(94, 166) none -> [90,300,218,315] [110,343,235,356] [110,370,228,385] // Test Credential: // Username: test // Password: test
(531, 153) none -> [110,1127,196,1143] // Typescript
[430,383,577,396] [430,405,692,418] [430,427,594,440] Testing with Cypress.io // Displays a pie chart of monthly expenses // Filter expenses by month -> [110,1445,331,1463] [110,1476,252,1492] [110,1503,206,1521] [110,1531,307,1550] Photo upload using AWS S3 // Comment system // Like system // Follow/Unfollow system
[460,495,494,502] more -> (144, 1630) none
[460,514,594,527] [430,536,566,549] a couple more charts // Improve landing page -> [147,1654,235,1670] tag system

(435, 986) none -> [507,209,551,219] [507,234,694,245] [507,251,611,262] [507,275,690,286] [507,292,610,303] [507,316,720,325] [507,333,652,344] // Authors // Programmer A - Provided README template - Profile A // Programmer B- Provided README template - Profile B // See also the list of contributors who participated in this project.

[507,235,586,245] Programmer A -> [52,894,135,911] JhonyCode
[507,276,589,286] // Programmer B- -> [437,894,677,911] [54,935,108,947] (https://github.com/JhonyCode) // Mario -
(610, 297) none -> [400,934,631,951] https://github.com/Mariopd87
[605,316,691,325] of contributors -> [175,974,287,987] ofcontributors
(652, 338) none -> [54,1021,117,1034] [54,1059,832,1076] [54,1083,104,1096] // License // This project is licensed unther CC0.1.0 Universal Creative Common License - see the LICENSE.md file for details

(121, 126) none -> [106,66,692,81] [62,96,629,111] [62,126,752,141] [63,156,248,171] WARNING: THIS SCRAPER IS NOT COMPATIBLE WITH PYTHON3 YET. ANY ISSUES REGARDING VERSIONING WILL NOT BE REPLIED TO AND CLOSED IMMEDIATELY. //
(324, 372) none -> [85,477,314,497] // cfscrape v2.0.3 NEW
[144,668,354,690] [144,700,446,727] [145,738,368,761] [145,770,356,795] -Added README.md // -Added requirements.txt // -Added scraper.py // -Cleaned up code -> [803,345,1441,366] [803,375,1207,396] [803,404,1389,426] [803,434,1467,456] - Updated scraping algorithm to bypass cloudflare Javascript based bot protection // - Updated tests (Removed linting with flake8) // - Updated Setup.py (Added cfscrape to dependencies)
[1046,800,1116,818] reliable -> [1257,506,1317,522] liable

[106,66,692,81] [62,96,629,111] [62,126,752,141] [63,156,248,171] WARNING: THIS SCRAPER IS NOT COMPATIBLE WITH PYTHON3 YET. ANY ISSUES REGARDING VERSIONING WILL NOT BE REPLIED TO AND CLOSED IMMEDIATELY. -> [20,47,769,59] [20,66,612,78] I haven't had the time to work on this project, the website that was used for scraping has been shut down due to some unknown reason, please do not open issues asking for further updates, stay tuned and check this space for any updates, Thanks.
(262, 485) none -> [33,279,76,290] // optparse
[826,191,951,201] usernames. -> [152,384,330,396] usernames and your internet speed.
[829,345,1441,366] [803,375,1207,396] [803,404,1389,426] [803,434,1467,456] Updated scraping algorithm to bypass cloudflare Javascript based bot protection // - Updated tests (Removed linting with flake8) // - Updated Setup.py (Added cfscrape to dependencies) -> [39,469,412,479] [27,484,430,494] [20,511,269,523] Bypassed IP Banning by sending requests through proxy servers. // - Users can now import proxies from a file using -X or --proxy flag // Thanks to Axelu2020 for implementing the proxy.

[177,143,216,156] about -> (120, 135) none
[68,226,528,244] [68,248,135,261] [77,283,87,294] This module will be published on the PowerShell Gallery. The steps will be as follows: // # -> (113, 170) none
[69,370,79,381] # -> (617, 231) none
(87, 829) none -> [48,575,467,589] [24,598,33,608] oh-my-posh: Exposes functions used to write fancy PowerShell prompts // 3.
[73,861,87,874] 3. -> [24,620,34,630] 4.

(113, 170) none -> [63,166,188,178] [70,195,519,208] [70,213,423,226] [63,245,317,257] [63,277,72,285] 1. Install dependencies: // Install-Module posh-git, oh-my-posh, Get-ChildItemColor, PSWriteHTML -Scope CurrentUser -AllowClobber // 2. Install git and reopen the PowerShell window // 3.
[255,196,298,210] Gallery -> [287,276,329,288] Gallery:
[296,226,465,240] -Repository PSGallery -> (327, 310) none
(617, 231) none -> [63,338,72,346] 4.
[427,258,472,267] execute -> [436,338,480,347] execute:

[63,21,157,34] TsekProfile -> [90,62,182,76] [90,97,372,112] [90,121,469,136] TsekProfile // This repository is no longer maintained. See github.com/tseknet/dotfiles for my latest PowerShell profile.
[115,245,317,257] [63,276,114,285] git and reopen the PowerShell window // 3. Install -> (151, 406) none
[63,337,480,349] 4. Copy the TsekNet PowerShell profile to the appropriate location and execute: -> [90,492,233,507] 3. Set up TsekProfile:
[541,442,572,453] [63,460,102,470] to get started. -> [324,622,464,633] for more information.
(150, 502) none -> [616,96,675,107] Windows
++++++++
▸ **To do**
Out of the data above, transcribe exactly and only the lines starting with the line that has "[177,143,216,156] about -> (120, 135) none" and going on through the line that has "(617, 231) none -> [63,338,72,346] 4.", both included.

▸ **Answer to the problem**
[177,143,216,156] about -> (120, 135) none
[68,226,528,244] [68,248,135,261] [77,283,87,294] This module will be published on the PowerShell Gallery. The steps will be as follows: // # -> (113, 170) none
[69,370,79,381] # -> (617, 231) none
(87, 829) none -> [48,575,467,589] [24,598,33,608] oh-my-posh: Exposes functions used to write fancy PowerShell prompts // 3.
[73,861,87,874] 3. -> [24,620,34,630] 4.

(113, 170) none -> [63,166,188,178] [70,195,519,208] [70,213,423,226] [63,245,317,257] [63,277,72,285] 1. Install dependencies: // Install-Module posh-git, oh-my-posh, Get-ChildItemColor, PSWriteHTML -Scope CurrentUser -AllowClobber // 2. Install git and reopen the PowerShell window // 3.
[255,196,298,210] Gallery -> [287,276,329,288] Gallery:
[296,226,465,240] -Repository PSGallery -> (327, 310) none
(617, 231) none -> [63,338,72,346] 4.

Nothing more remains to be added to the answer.